Listed entries:
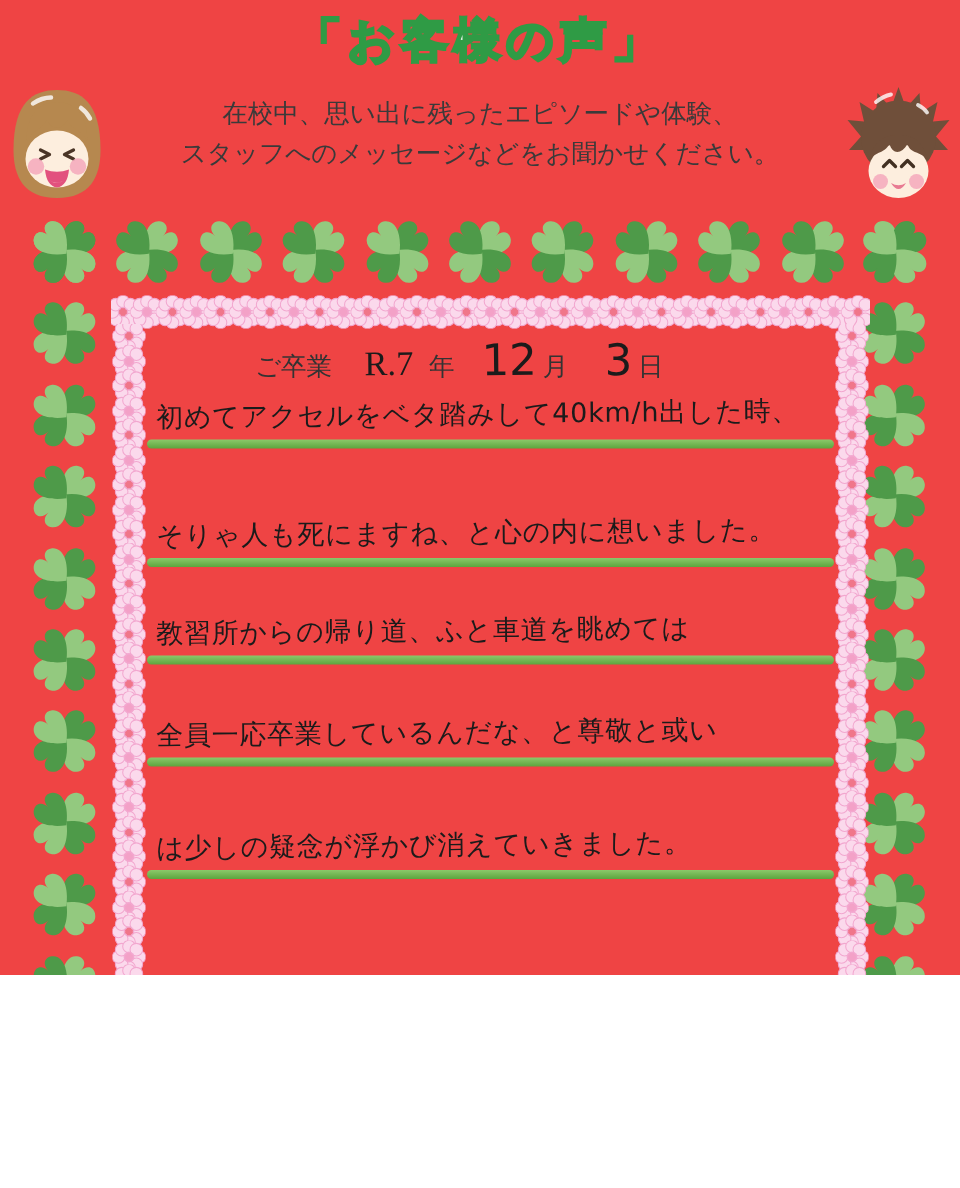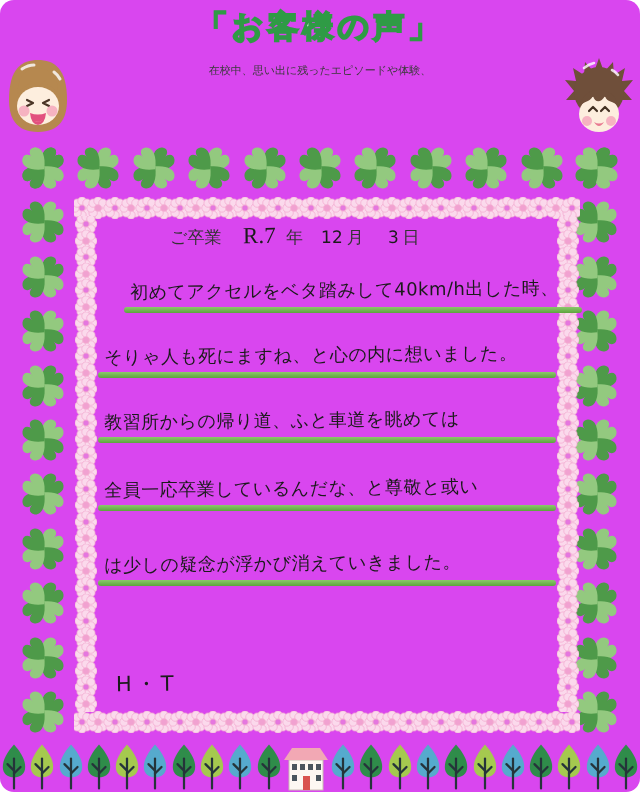"「お客様の声」" #page { background: #d946ef -> #ef4444; border-radius: 14px -> none; height: 792px -> 650px }
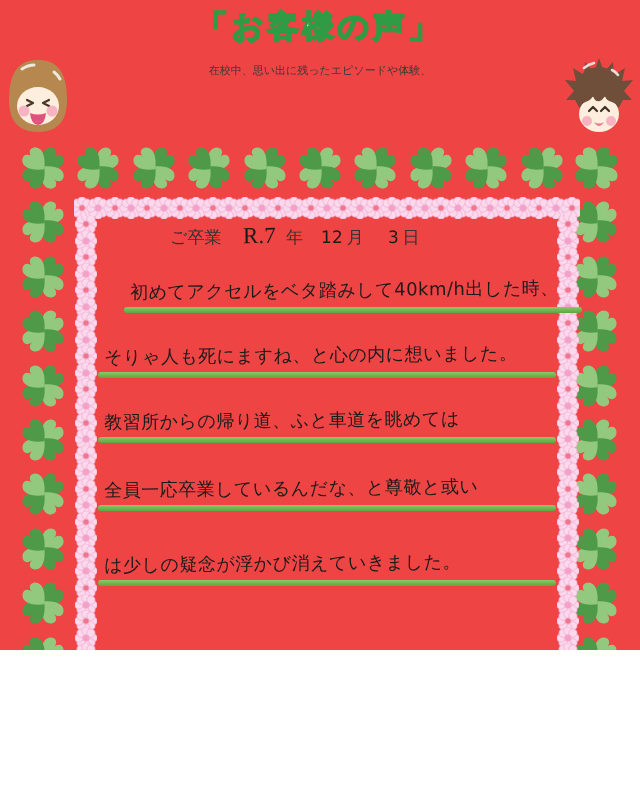"在校中、思い出に残ったエピソードや体験、" .subtitle { font-size: 11px -> 17px }
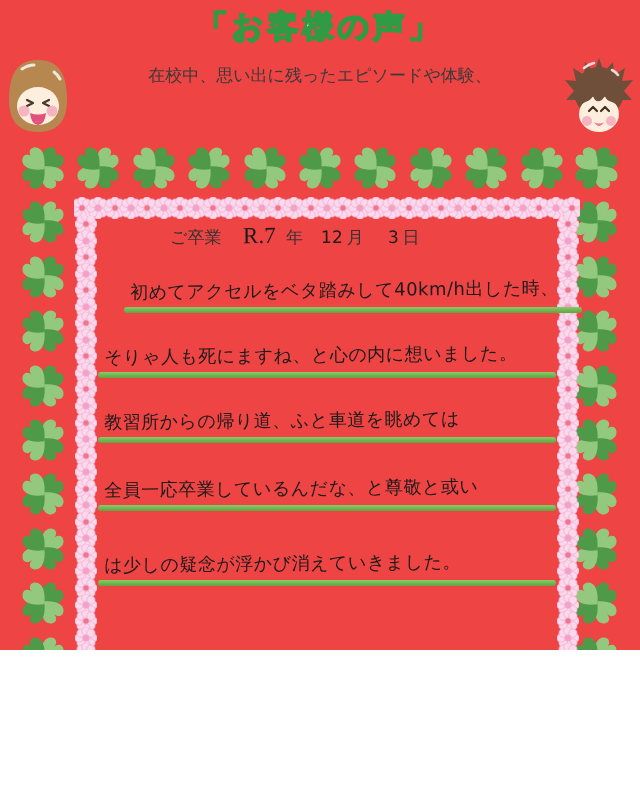"スタッフへのメッセージなどをお聞かせください。" div { html: none -> <div>スタッフへのメッセージなどをお聞かせください。</div> }
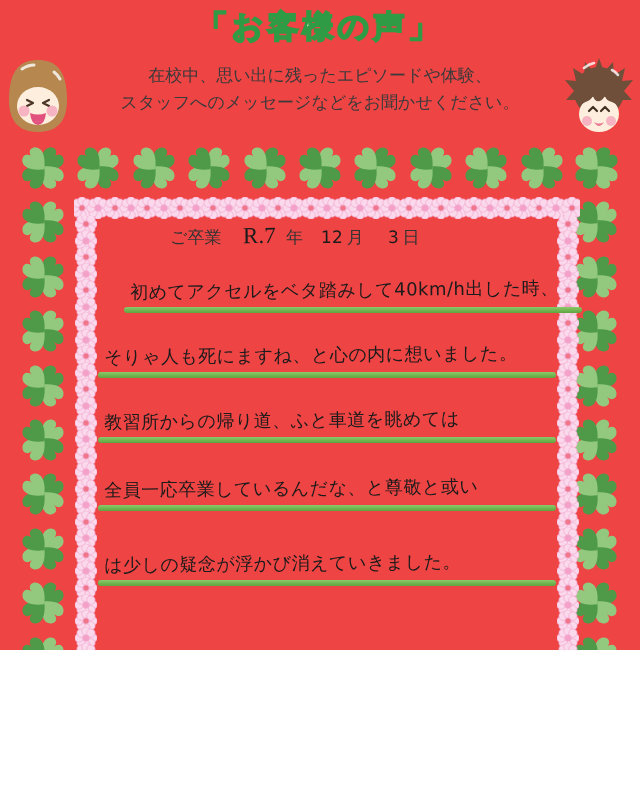"12" .date-num { font-size: 17px -> 29px }
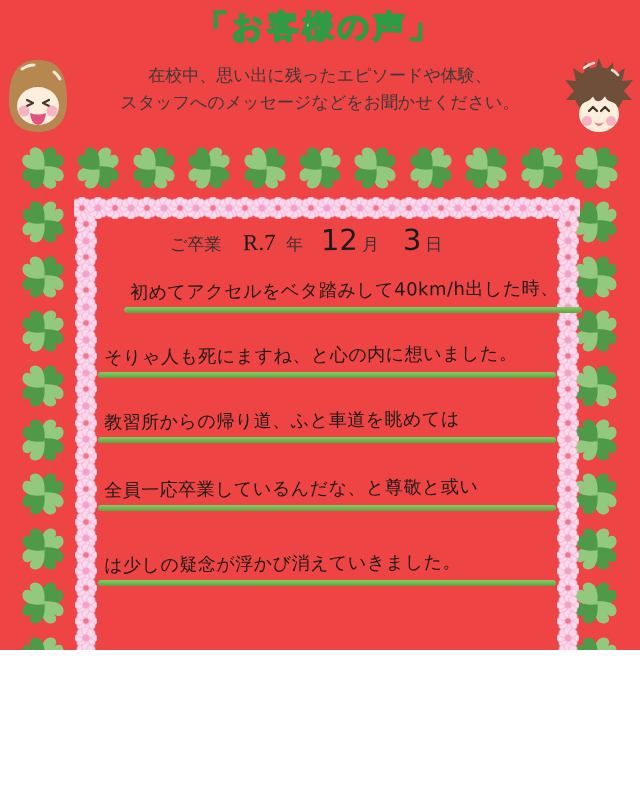"初めてアクセルをベタ踏みして40km/h出した時、" .r1 { margin-left: 26px -> none; top: 260px -> 246px }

Exercise directions: Pictures are not part of the answer, which must be the exact lines from the one holding "html: none ->" through the end of the material, both ends included.

Answer box:
"スタッフへのメッセージなどをお聞かせください。" div { html: none -> <div>スタッフへのメッセージなどをお聞かせください。</div> }
"12" .date-num { font-size: 17px -> 29px }
"初めてアクセルをベタ踏みして40km/h出した時、" .r1 { margin-left: 26px -> none; top: 260px -> 246px }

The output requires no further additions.